We know from linear algebra, the least square solution of linear equation system : $$Ax=b$$ always exists. That is, the equation $$A^TAx=A^Tb$$ always has at least one solution. Most of us explain it existence by interpreting least square problem as a matter of orthogonal projection. It's correct, I know. But can we prove this by showing that the rank of matrix $$A^TA$$ is equal to the rank of the augmented matrix:$$[A^TA,A^Tb]$$for any given vector b?
I've worked for hours but failed to show that.
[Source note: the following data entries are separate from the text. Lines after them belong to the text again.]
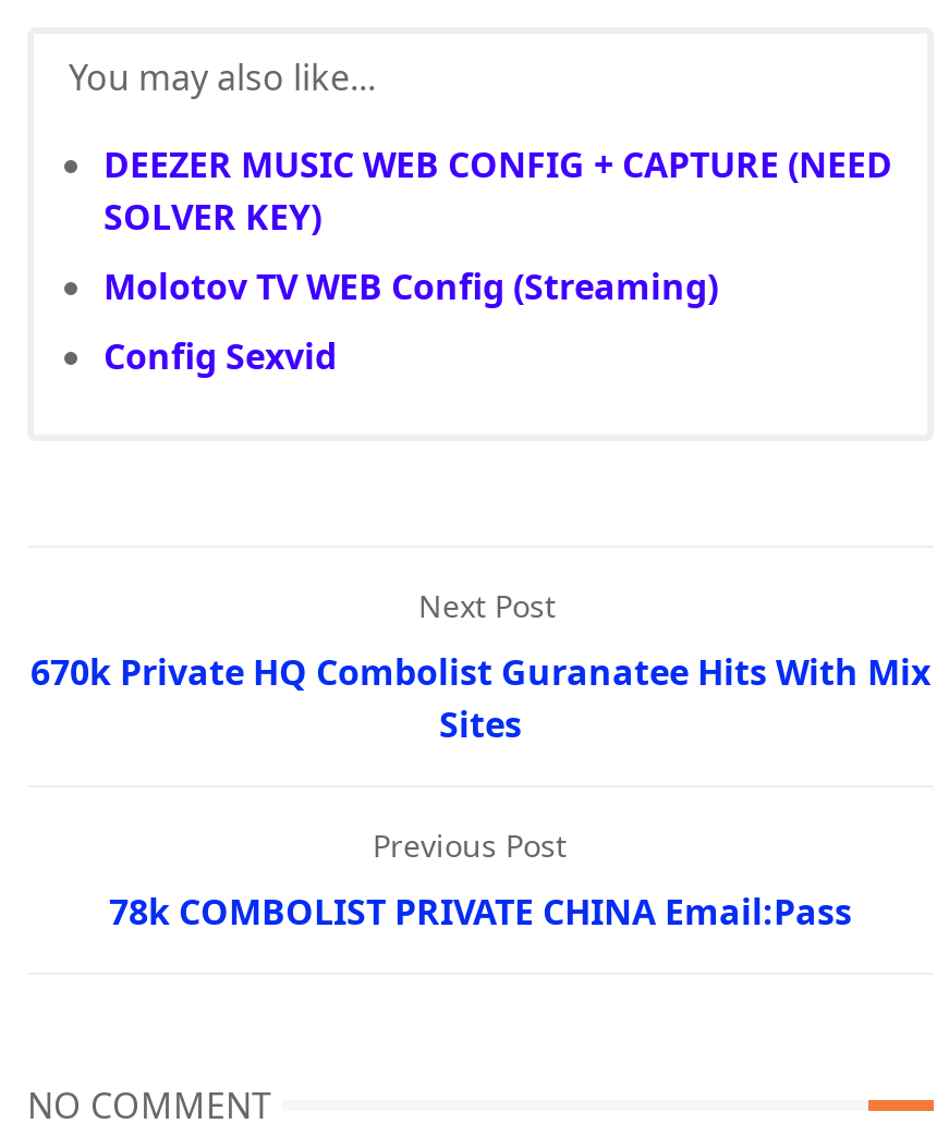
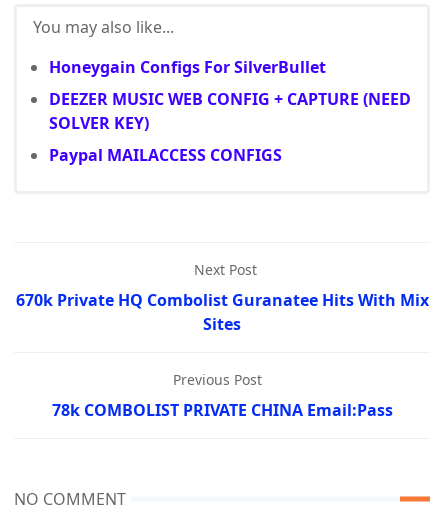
none -> [49,56,326,78] Honeygain Configs For SilverBullet
moved [104,140,892,240] -> [49,88,411,134]: DEEZER MUSIC WEB CONFIG + CAPTURE (NEED | SOLVER KEY)
[104,262,718,379] Molotov TV WEB Config (Streaming) | Config Sexvid -> [49,144,282,166] Paypal MAILACCESS CONFIGS

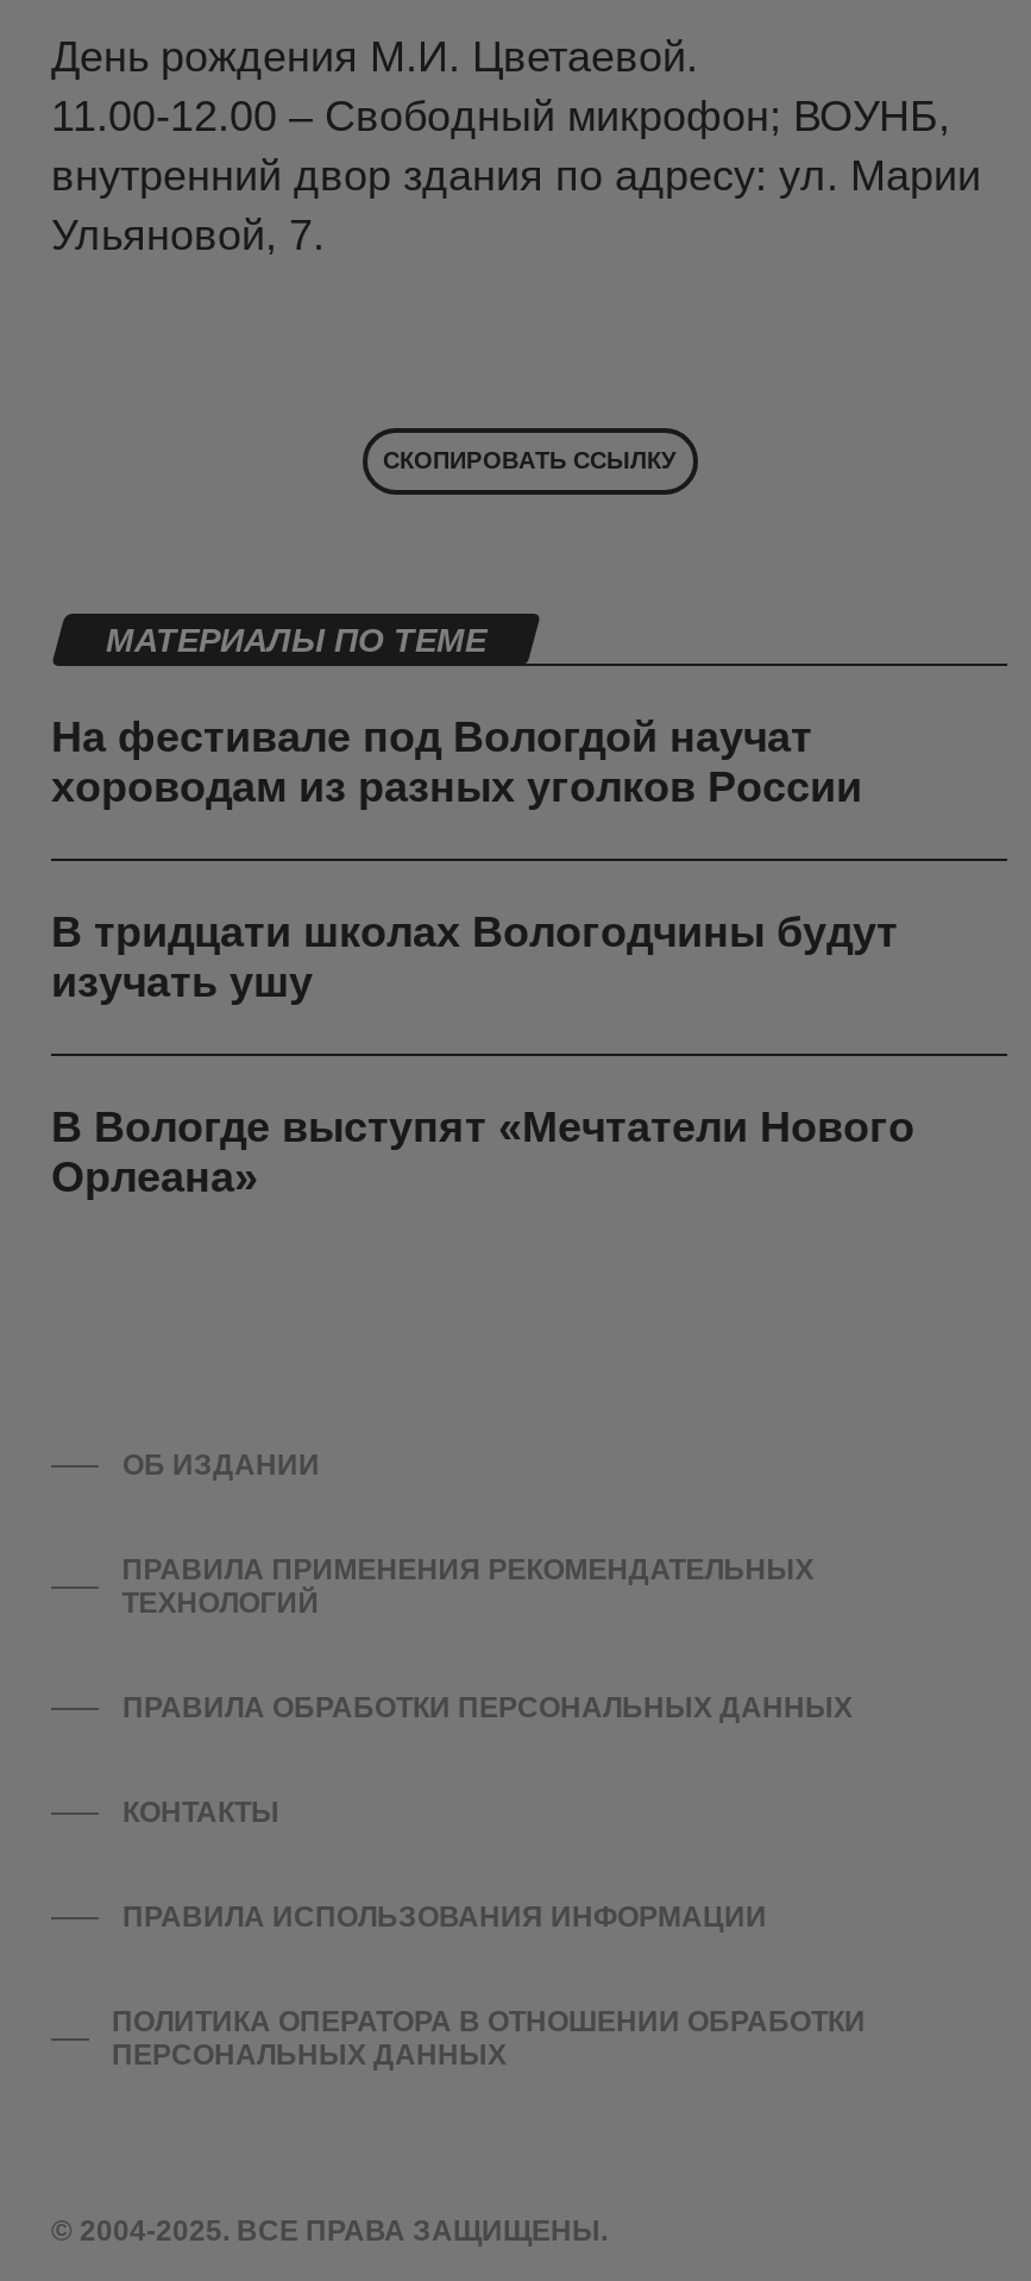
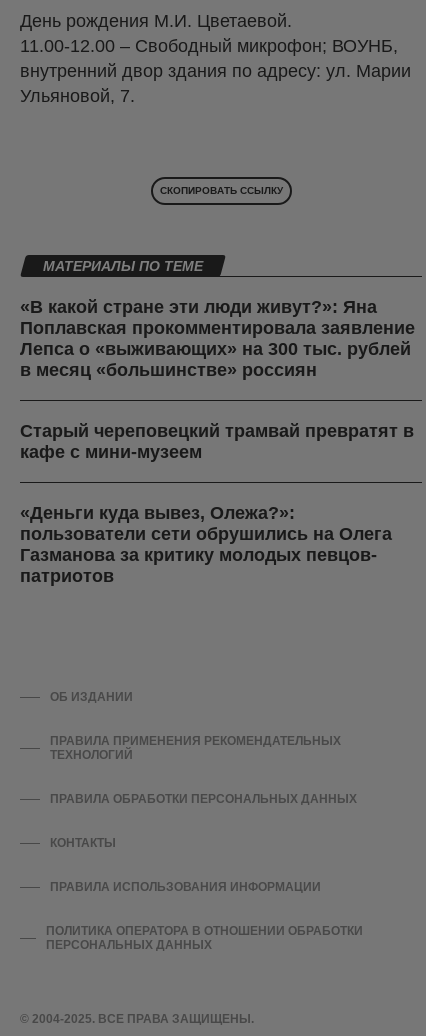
[51,715,862,812] На фестивале под Вологдой научат | хороводам из разных уголков России -> [20,297,415,380] «В какой стране эти люди живут?»: Яна | Поплавская прокомментировала заявление | Лепса о «выживающих» на 300 тыс. рублей | в месяц «большинстве» россиян
[51,910,898,1007] В тридцати школах Вологодчины будут | изучать ушу -> [20,421,414,462] Старый череповецкий трамвай превратят в | кафе с мини-музеем
[51,1105,914,1202] В Вологде выступят «Мечтатели Нового | Орлеана» -> [20,503,392,586] «Деньги куда вывез, Олежа?»: | пользователи сети обрушились на Олега | Газманова за критику молодых певцов- | патриотов

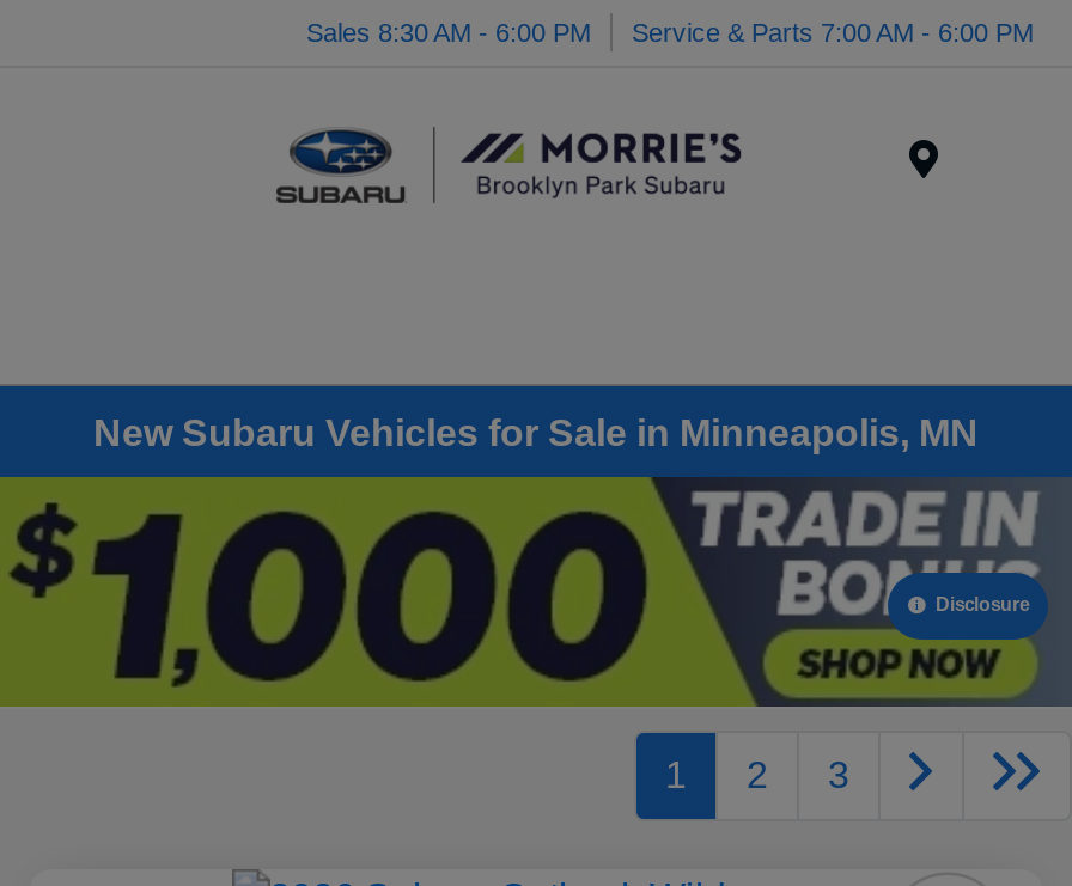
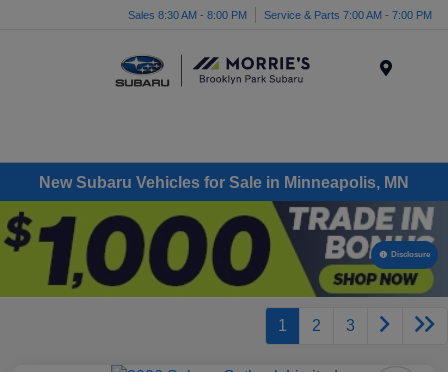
[306,17,591,45] Sales 8:30 AM - 6:00 PM -> [128,8,247,20] Sales 8:30 AM - 8:00 PM
[632,17,1034,45] Service & Parts 7:00 AM - 6:00 PM -> [264,8,432,20] Service & Parts 7:00 AM - 7:00 PM

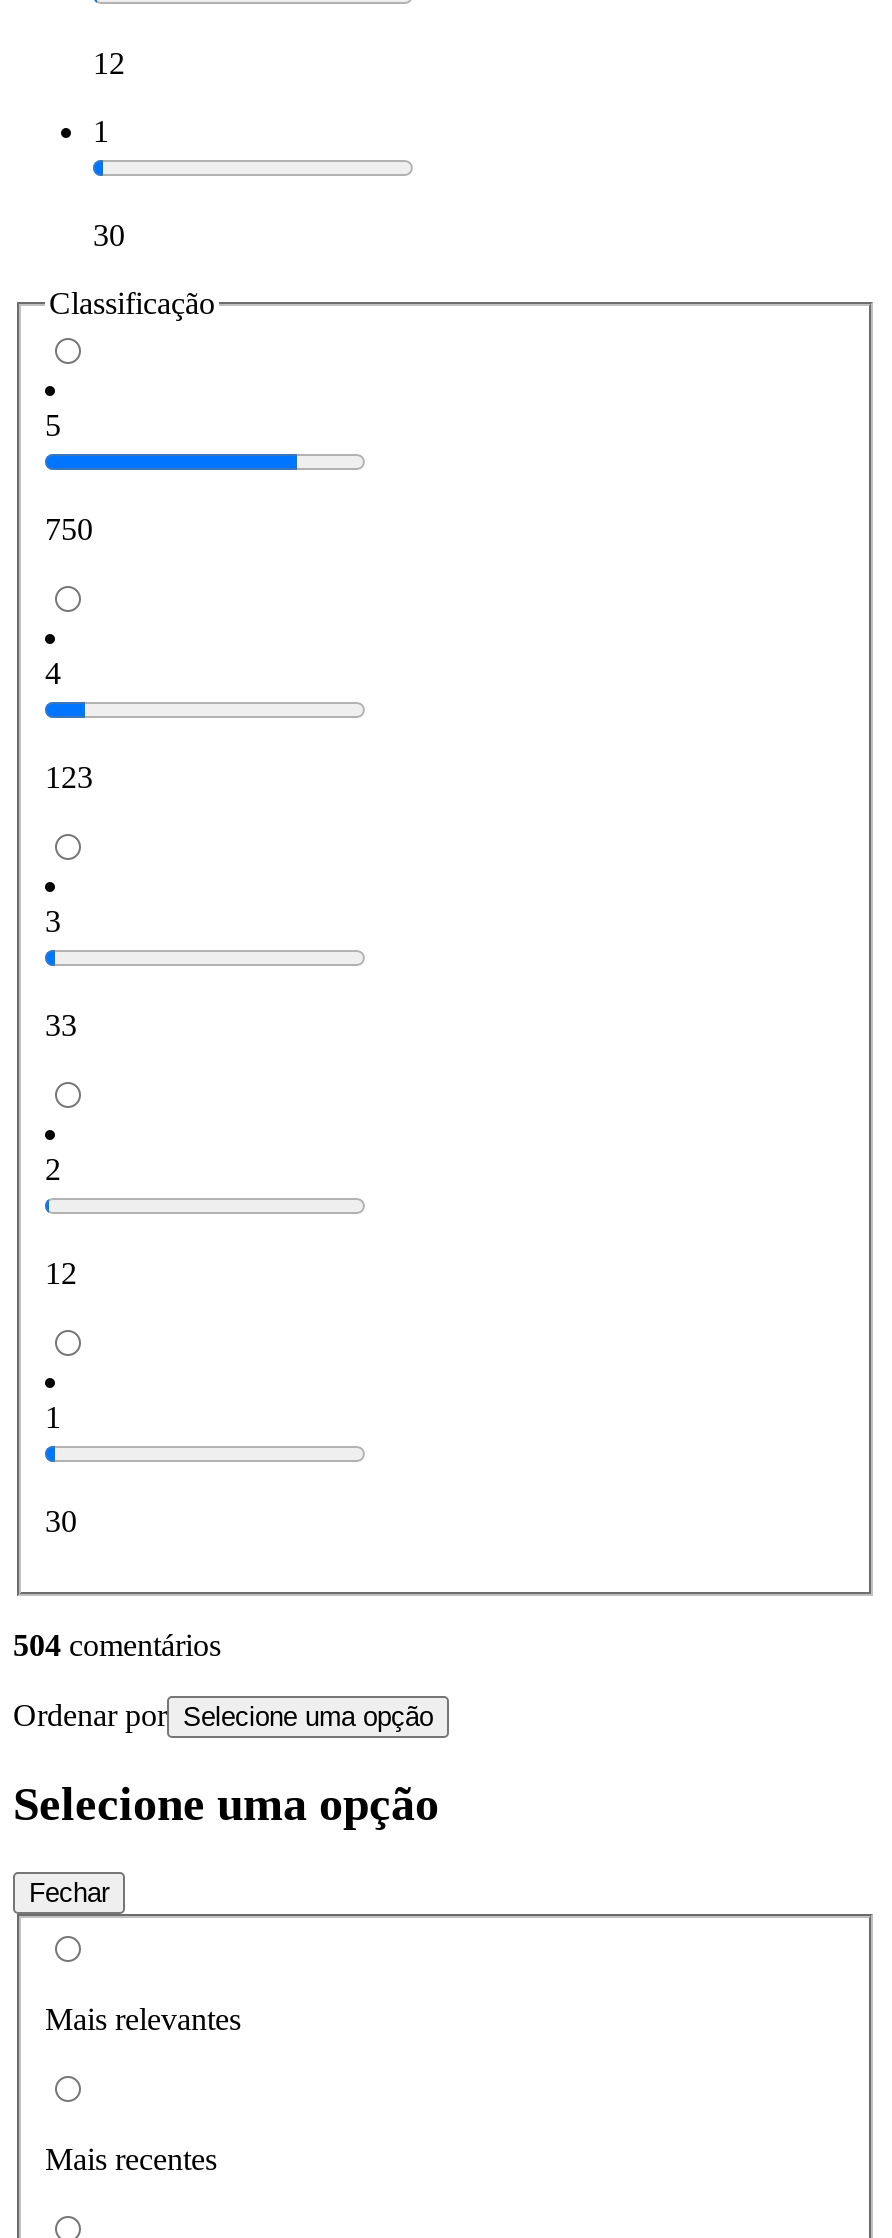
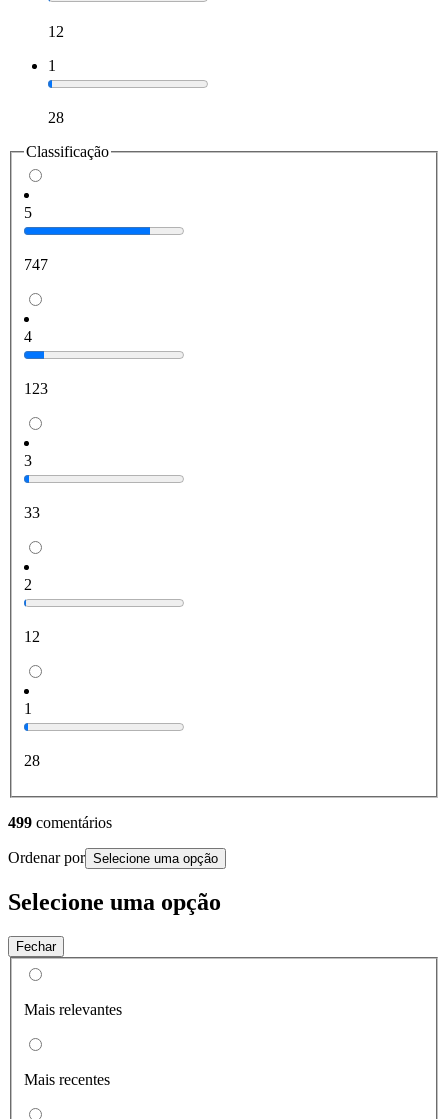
[93,217,125,251] 30 -> [48,108,64,126] 28
[45,512,93,546] 750 -> [24,256,48,273] 747
[45,1504,77,1538] 30 -> [24,752,40,769] 28
[13,1628,221,1662] 504 comentários -> [8,814,112,831] 499 comentários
Although there is a similar thread in mathematics.SX, but I personally think there is no good answer presented there. So I address this problem again.
Thanks at first!
[update]
Now I come up with a proof for this proposition:
suppose that rank $A^TA$=k, and the matrix $[A^TA,A^Tb]$ has one more column than $[A^TA]$, so rank $[A^TA,A^Tb]\ge k$. But on the other hand, we have $[A^TA,A^Tb]=A^T[A,b]$, using the rank inequality, we have $rank [A^TA,A^Tb]\le rank A^T$. Since (we can prove that) $ rank A^TA= rank A= rank A^T$ for any given matrix A. So the inequality is actually $rank [A^TA,A^Tb]\le k$. Combining the two inequalities, we have $rank [A^TA,A^Tb]=rank A^TA$. Q.E.D.